According to the article, by allowing more passenger trains on freight track, the efficiency of the freight system could be reduced, and that would lead to increasing costs for consumers. American freight transport costs on average about one-half of similar services in Japan and France and one-third of those in Italy. Each of those countries has far more effective passenger rail services than the U.S.
Indeed, there are some merits to the argument that an increasing intermixing of passenger and freight trains will lead to reduced effectiveness of the shipping industry, not to mention less-than-perfect reliability for passengers. The primary reason is that passenger and freight trains travel at different speeds on the same corridor.
As shown by the following image from the British government’s Command Paper for its High-Speed 2 program, allowing trains to run at different speeds on the same track could reduce capacity enormously. If you were to follow a 300 km/h train by a conventional train running at 200 km/h, you would eliminate the potential to run up to six trains at 300 km/h speeds — because they would run into the slower train otherwise. This situation worsens the longer the corridor.
In other words, in terms of capacity there are major advantages to running all of the trains on the same line at the same speed. (This chart provided one of the arguments for the UK’s decision to only allow true high-speed trains on its planned expansion.)
Freight trains are limited to slower speeds — around 50 mph — than even the relatively slow people-carrying trains the Obama Administration is promoting on some corridors, running at 79 and 110 mph. The private cargo companies that own the tracks to be used by these passenger trains are rightfully concerned that intermixing slower and faster vehicles will induce serious reductions in capacity. Is this result, likely meaning increasing freight transportation costs, worth the benefits of more passenger trains? Should the U.S. sacrifice its excellent freight transportation system for a mediocre passenger network?

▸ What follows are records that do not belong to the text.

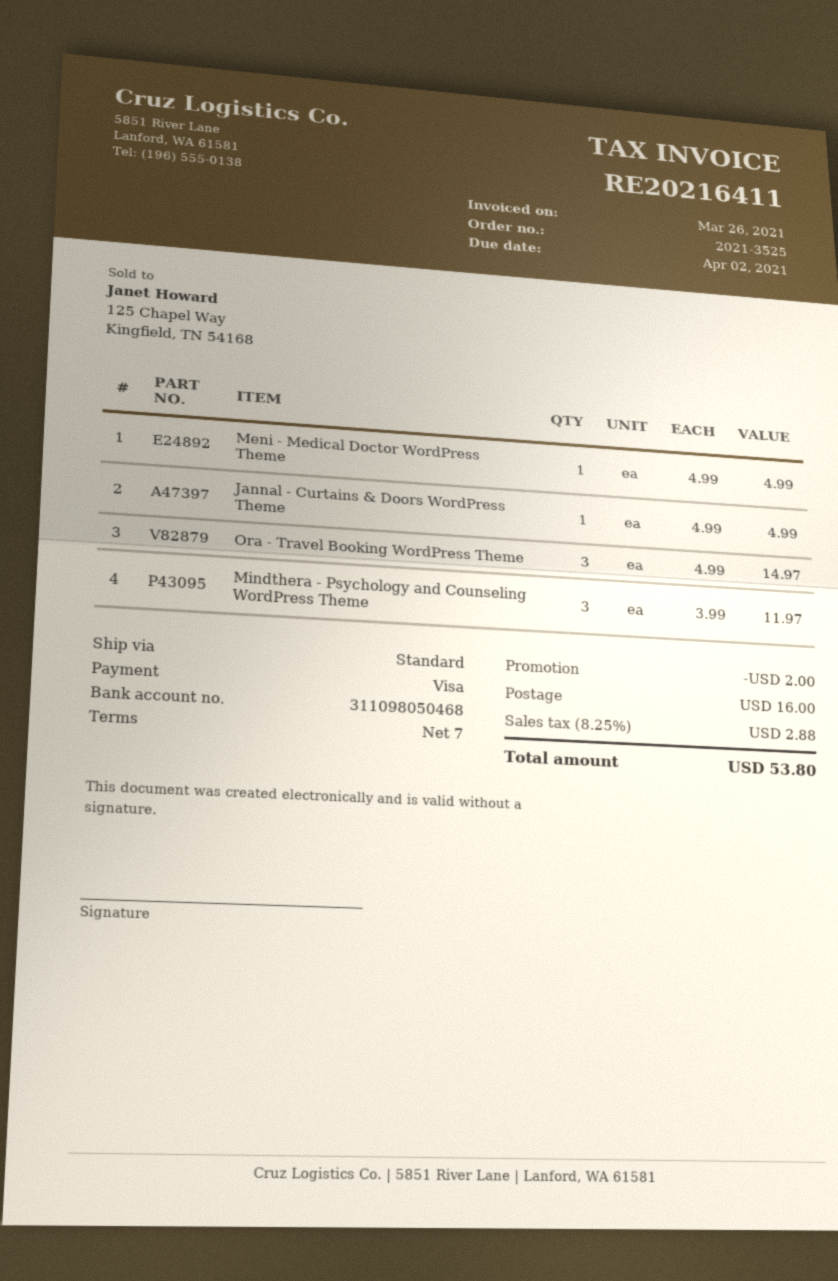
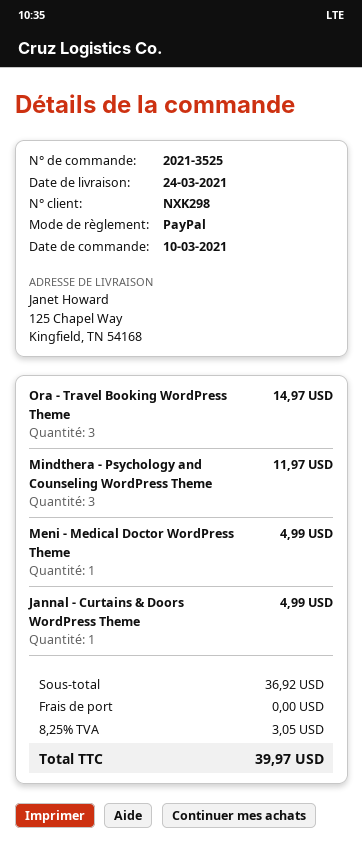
payment method: Visa -> PayPal
discount: 2.00 -> none
shipping: 16.00 -> 0.00
tax: 8.25% = 2.88 -> 8.25% = 3.05
total: 53.80 -> 39.97

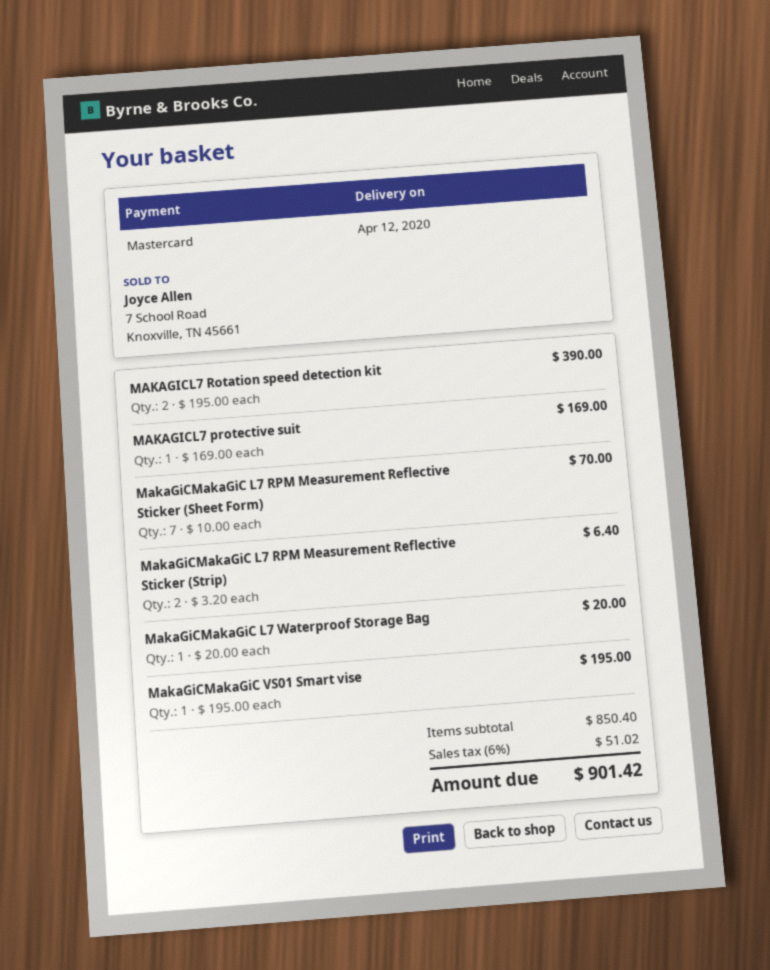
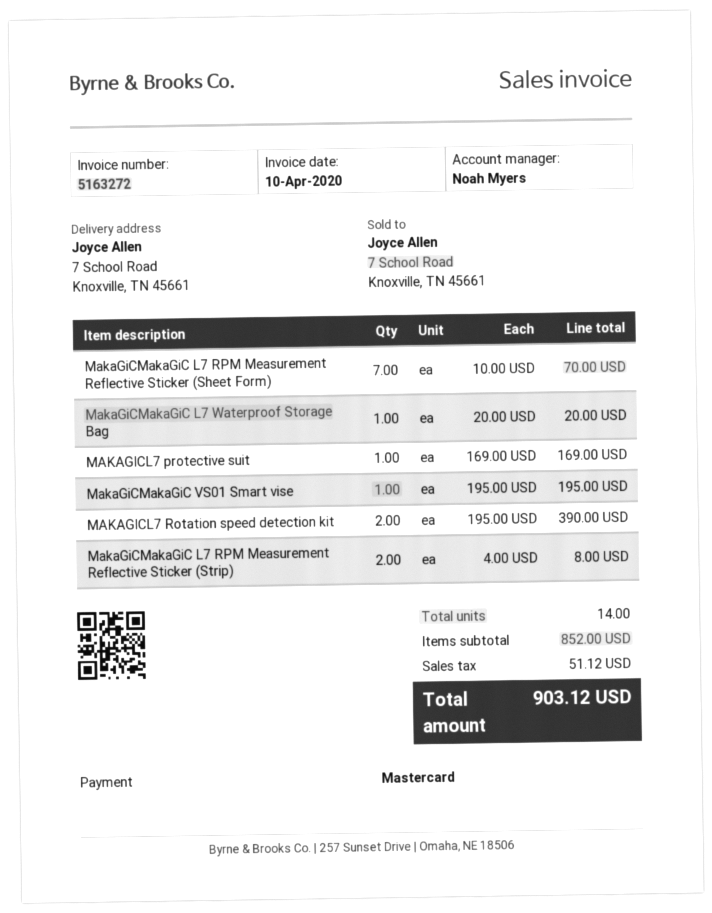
MakaGiCMakaGiC L7 RPM Measurement Reflective Sticker (Strip): 2 x 3.20 = 6.40 -> 2 x 4.00 = 8.00
subtotal: 850.40 -> 852.00
tax: 51.02 -> 51.12
total: 901.42 -> 903.12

Fortunately, the situation is not nearly as dire as the Economist suggests. For one, the vast majority of freight movements are through rural areas in the Western U.S., few of which are likely to see many passenger trains any time in the next century. Second, the true high-speed rail lines first planned for California and Florida will feature brand-new track, doing little to freight services. Third, with appropriate coordination between freight companies and the passenger services — such as promoting shipping during the night (done on New Jersey’s RiverLine corridor) — many problems could be avoided.

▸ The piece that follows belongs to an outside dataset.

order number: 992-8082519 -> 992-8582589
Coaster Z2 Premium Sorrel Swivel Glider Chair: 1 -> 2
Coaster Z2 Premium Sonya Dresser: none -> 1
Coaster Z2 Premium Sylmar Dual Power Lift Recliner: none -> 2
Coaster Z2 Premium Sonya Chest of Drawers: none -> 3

Nevertheless, there are some places where improved passenger rail service will make the running of freight trains increasingly difficult. This fact indicates that improved passenger services probably ought to run on their own tracks as much as possible, even if they’re only going 79 or 110 mph. Yet the federal government’s investments have been too minor thus far to make that possible in most cases. Strategic interventions, like passing sidings, could provide a half-way solution. If Washington continues to prioritize spending on passenger corridors, these are the cheap options.

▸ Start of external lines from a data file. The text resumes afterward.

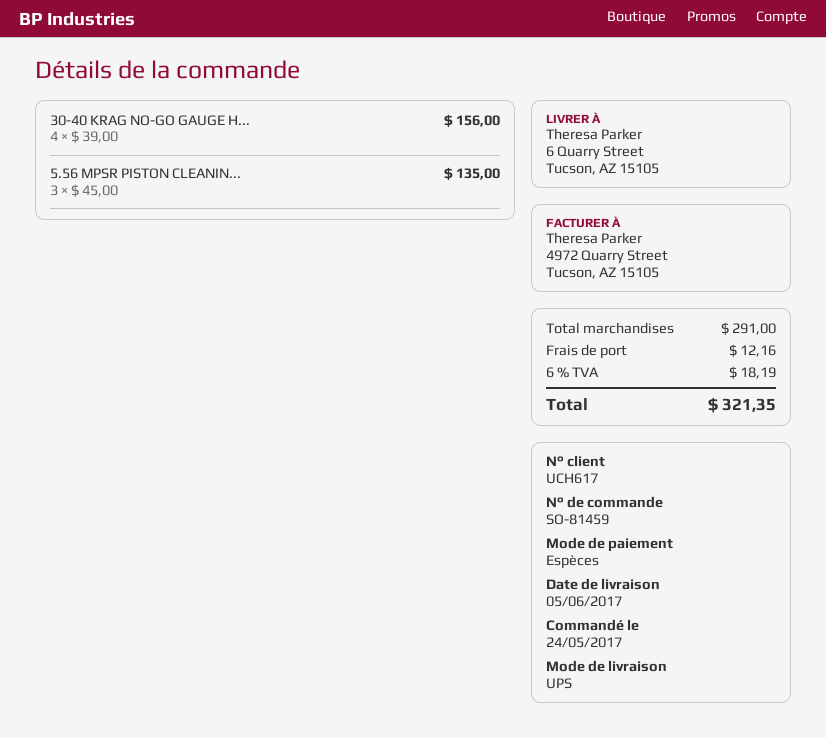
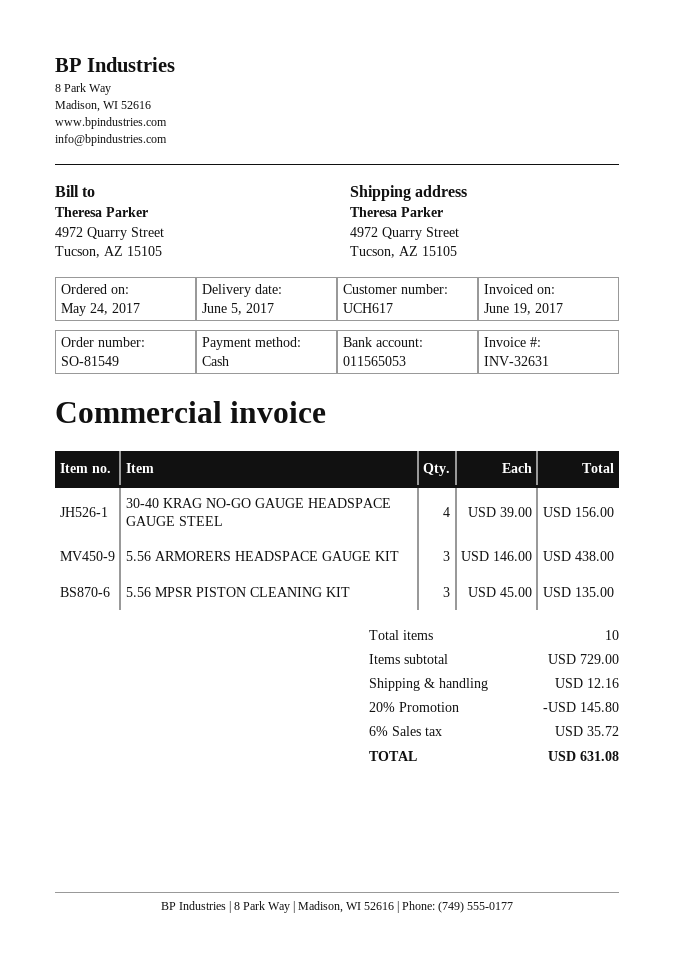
order number: SO-81459 -> SO-81549
ship to: 6 Quarry Street, Tucson, AZ 15105 -> 4972 Quarry Street, Tucson, AZ 15105
5.56 ARMORERS HEADSPACE GAUGE KIT: none -> 3 x 146.00 = 438.00
subtotal: 291.00 -> 729.00
discount: none -> 20% = 145.80
tax: 6% = 18.19 -> 6% = 35.72
total: 321.35 -> 631.08

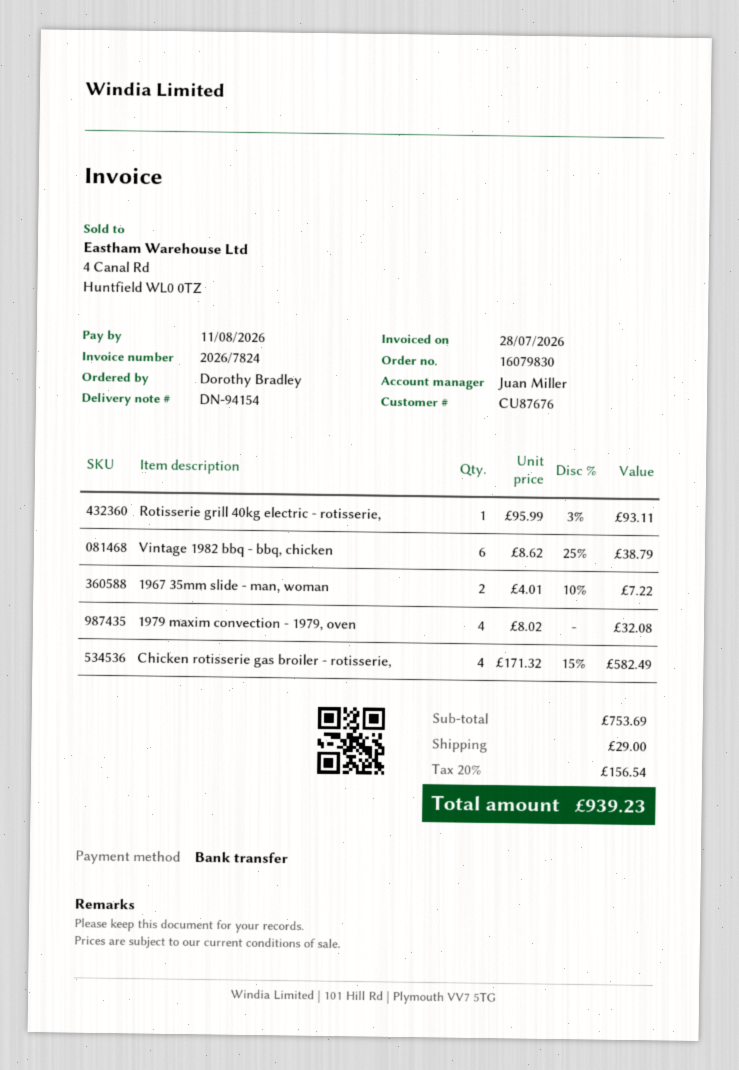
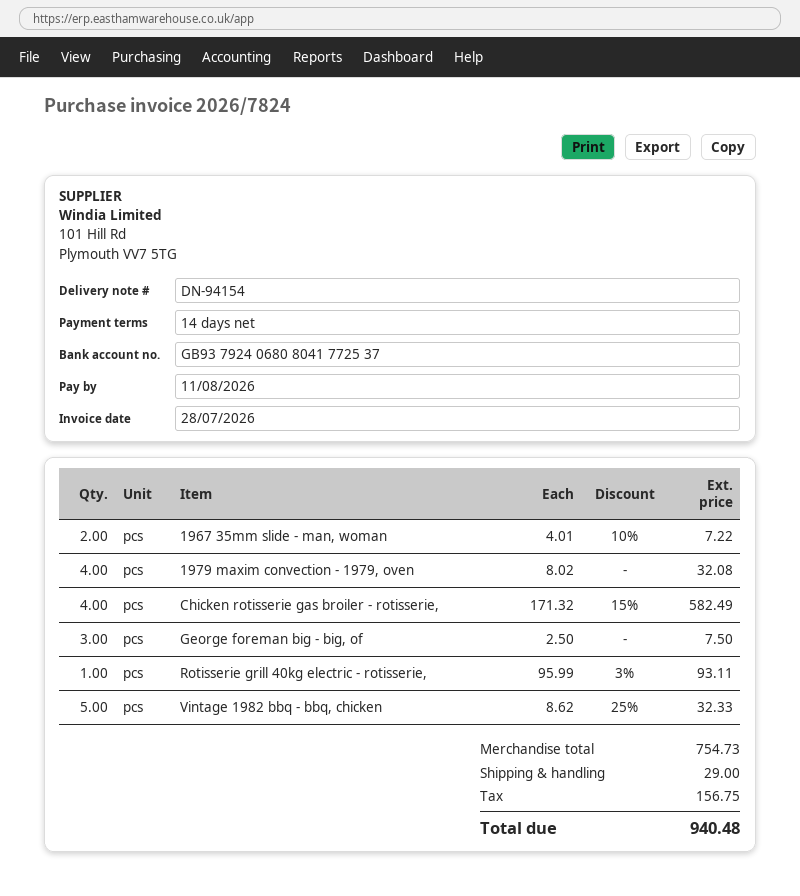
Vintage 1982 bbq - bbq, chicken: 6 x 8.62 - 25% = 38.79 -> 5 x 8.62 - 25% = 32.33
George foreman big - big, of: none -> 3 x 2.50 = 7.50
subtotal: 753.69 -> 754.73
tax: 156.54 -> 156.75
total: 939.23 -> 940.48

If the public is committed to the funding of improved tracks along privately owned freight corridors, it has the right to demand that those companies allow passenger trains to run along them. From that perspective, the freight companies have little room to complain.
But the federal government does have a long-term interest in promoting investments that offer improvements in both freight and passenger offerings. Freight lines that run through the center of cities should be moved to new routes that detour, allowing passenger services to take over these access corridors much more essential for people than for cargo. Lines running both passenger and freight trains should be expanded to three or more tracks to allow multiple running speeds in both directions. Projects could theoretically be sponsored by public-private partnership, using both government and freight company funds directed to investments that benefit both.
The kind of coordination necessary to make such investments, however, is still generally lacking at the U.S. DOT. To appease the growing complaints of the freight rail companies, it may be necessary to find it.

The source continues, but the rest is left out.